* What you need to do
Give back, word for word, every line from the one containing "discount: none -> 184.34" to the end of the listing, and nothing more.

#####

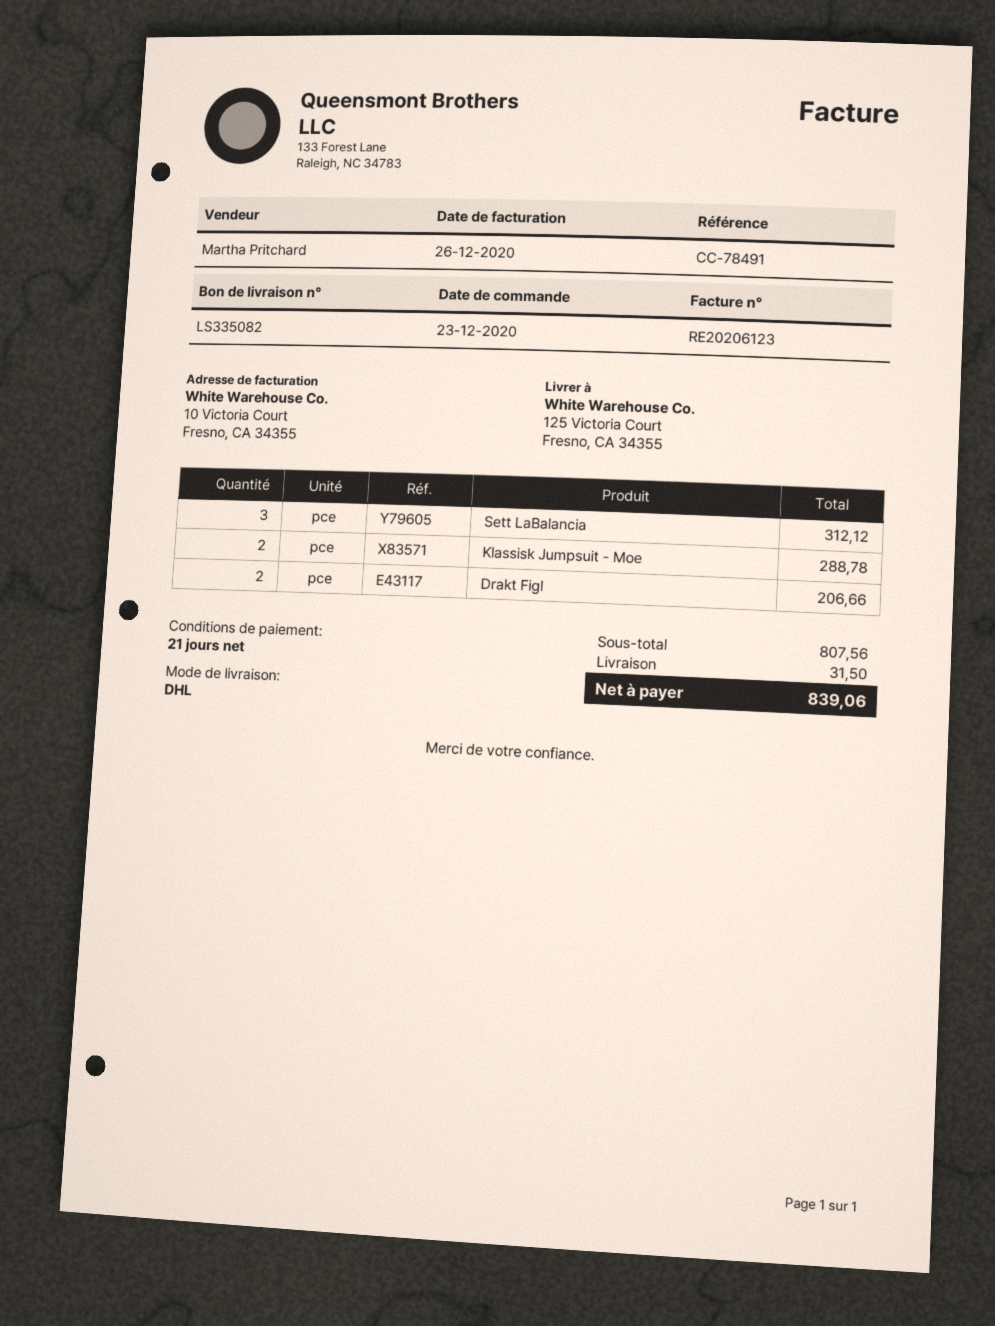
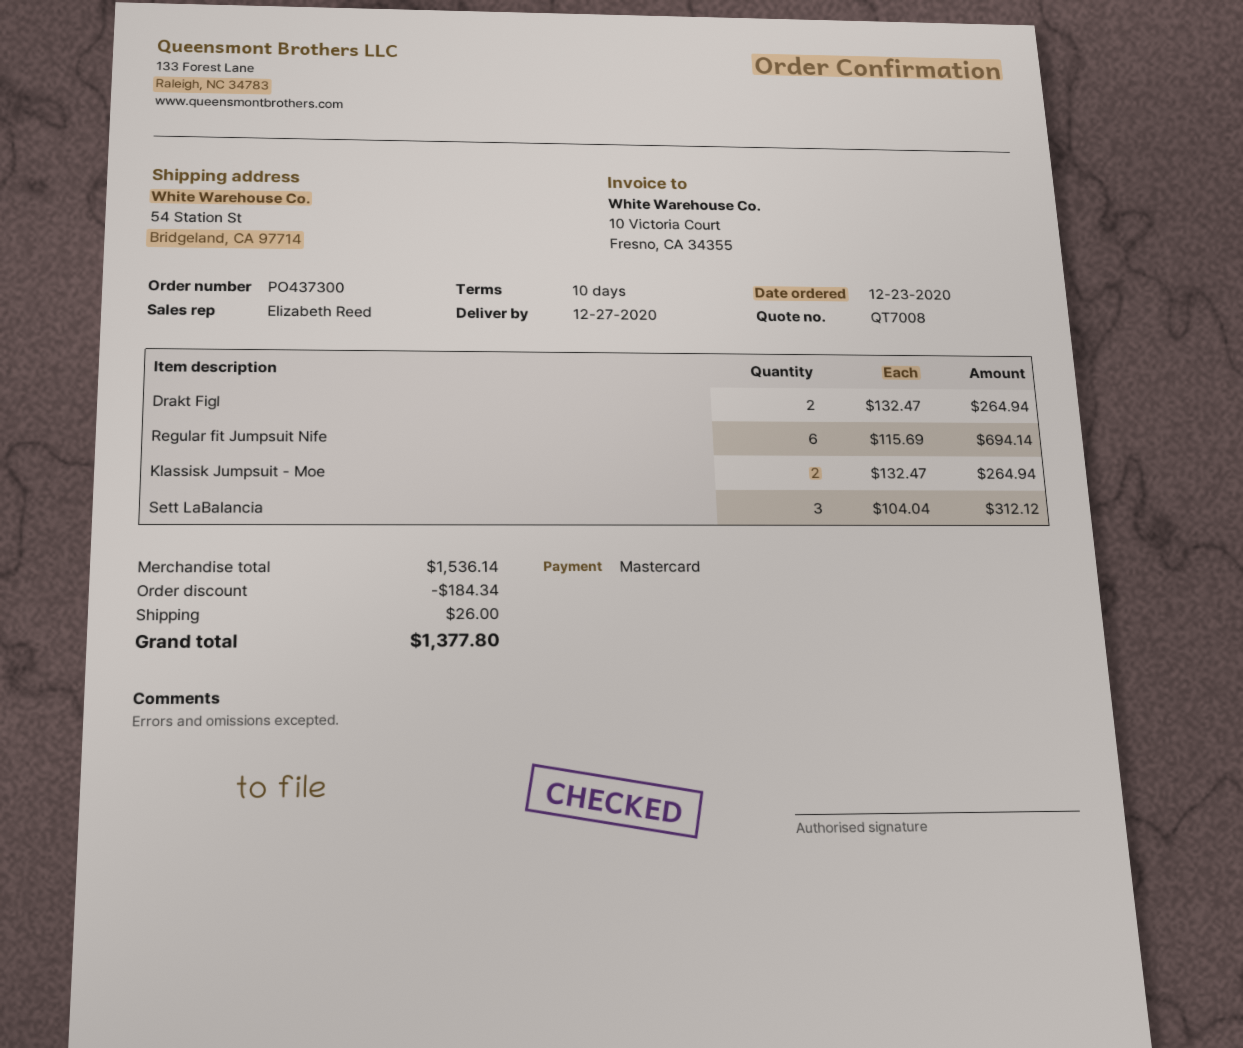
payment terms: 21 days -> 10 days
sales rep: Martha Pritchard -> Elizabeth Reed
ship to: 125 Victoria Court, Fresno, CA 34355 -> 54 Station St, Bridgeland, CA 97714
Klassisk Jumpsuit - Moe: 2 for 288.78 -> 2 for 264.94
Drakt Figl: 2 for 206.66 -> 2 for 264.94
Regular fit Jumpsuit Nife: none -> 6 for 694.14
subtotal: 807.56 -> 1536.14
discount: none -> 184.34
shipping: 31.50 -> 26.00
total: 839.06 -> 1377.80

#####

* Solved exercise
discount: none -> 184.34
shipping: 31.50 -> 26.00
total: 839.06 -> 1377.80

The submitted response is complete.